Re: [HACKERS] Proposal : For Auto-Prewarm. - Mailing list pgsql-hackers

From Rafia Sabih
Subject Re: [HACKERS] Proposal : For Auto-Prewarm.
Date
Msg-id CAOGQiiNwtepFRa=R2-5YBrgxyT+w8GcWyZY0pwA_SiH-OZQpKQ@mail.gmail.com
Whole thread Raw
In response to Re: [HACKERS] Proposal : For Auto-Prewarm.  (Mithun Cy <mithun.cy@enterprisedb.com>)
Responses Re: [HACKERS] Proposal : For Auto-Prewarm.
List pgsql-hackers
On Sun, Jun 4, 2017 at 12:45 PM, Mithun Cy <mithun.cy@enterprisedb.com> wrote:
> On Wed, May 31, 2017 at 10:18 PM, Robert Haas <robertmhaas@gmail.com> wrote:
>> + *        contrib/autoprewarm.c
>>
>> Wrong.
>
> -- Oops Sorry fixed.
>
>> +    Oid            database;        /* database */
>> +    Oid            spcnode;        /* tablespace */
>> +    Oid            filenode;        /* relation's filenode. */
>> +    ForkNumber    forknum;        /* fork number */
>> +    BlockNumber blocknum;        /* block number */
>>
>> Why spcnode rather than tablespace?  Also, the third line has a
>> period, but not the others.  I think you could just drop these
>> comments; they basically just duplicate the structure names, except
>> for spcnode which doesn't but probably should.
>
> -- Dropped comments and changed spcnode to tablespace.
>
>> +    bool        can_do_prewarm; /* if set can't do prewarm task. */
>>
>> The comment and the name of the variable imply opposite meanings.
>
> -- Sorry a typo. Now this variable has been removed as you have
> suggested with new variables in AutoPrewarmSharedState.
>
>> +/*
>> + * detach_blkinfos - on_shm_exit detach the dsm allocated for blockinfos.
>> + */
>> I assume you don't really need this.  Presumably process exit is going
>> to detach the DSM anyway.
>
> -- Yes considering process exit will detach the dsm, I have removed
> that function.
>
>> +    if (seg == NULL)
>> +        ereport(ERROR,
>> +                (errcode(ERRCODE_OBJECT_NOT_IN_PREREQUISITE_STATE),
>> +                 errmsg("unable to map dynamic shared memory segment")));
>>
>> Let's use the wording from the message in parallel.c rather than this
>> wording.  Actually, we should probably (as a separate patch) change
>> test_shm_mq's worker.c to use the parallel.c wording also.
>
> -- I have corrected the message with "could not map dynamic shared
> memory segment" as in parallel.c
>
>> +    SetCurrentStatementStartTimestamp();
>>
>> Why do we need this?
>
> -- Removed Sorry forgot to remove same when I removed the SPI connection code.
>
>> +    StartTransactionCommand();
>>
>> Do we need a transaction?  If so, how about starting a new transaction
>> for each relation instead of using a single one for the entire
>> prewarm?
>
> -- We do relation_open hence need a transaction.
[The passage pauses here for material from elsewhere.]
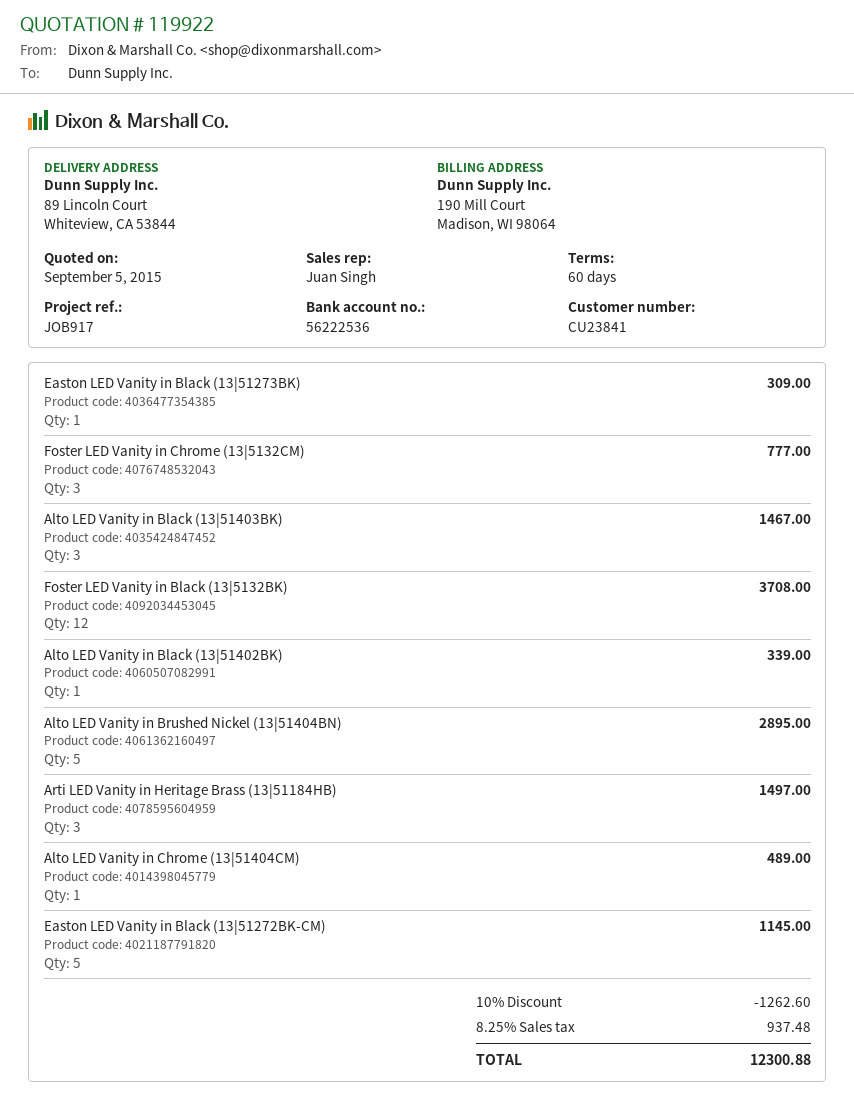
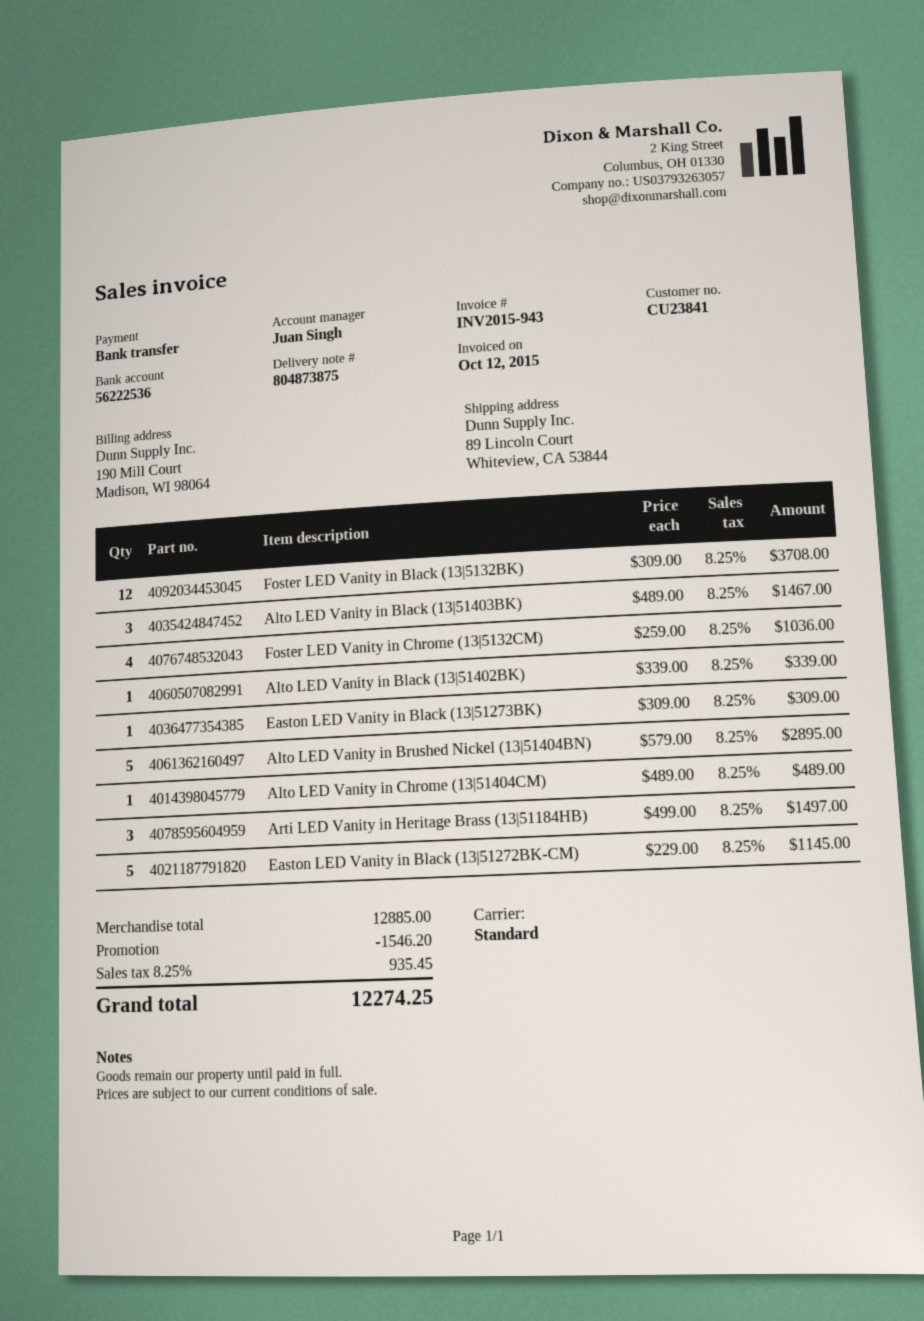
Foster LED Vanity in Chrome (13|5132CM): 3 for 777.00 -> 4 for 1036.00
discount: 1262.60 -> 1546.20
tax: 8.25% = 937.48 -> 8.25% = 935.45
total: 12300.88 -> 12274.25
As suggested now we
> start a new transaction on every new relation.
>
>> +    if (status == BGWH_STOPPED)
>> +        return;
>> +
>> +    if (status == BGWH_POSTMASTER_DIED)
>> +    {
>> +        ereport(ERROR,
>> +                (errcode(ERRCODE_INSUFFICIENT_RESOURCES),
>> +              errmsg("cannot start bgworker autoprewarm without postmaster"),
>> +                 errhint("Kill all remaining database processes and restart"
>> +                         " the database.")));
>> +    }
>> +
>> +    Assert(0);
>>
>> Instead of writing it this way, remove the first "if" block and change
>> the second one to Assert(status == BGWH_STOPPED).  Also, I'd ditch the
>> curly braces in this case.
>
> -- Fixed as suggested.
>
>>
>> +    file = fopen(AUTOPREWARM_FILE, PG_BINARY_R);
>>
>> Use AllocateFile() instead.  See the comments for that function and at
>> the top of fd.c.  Then you don't need to worry about leaking the file
>> handle on an error, so you can remove the fclose() before ereport()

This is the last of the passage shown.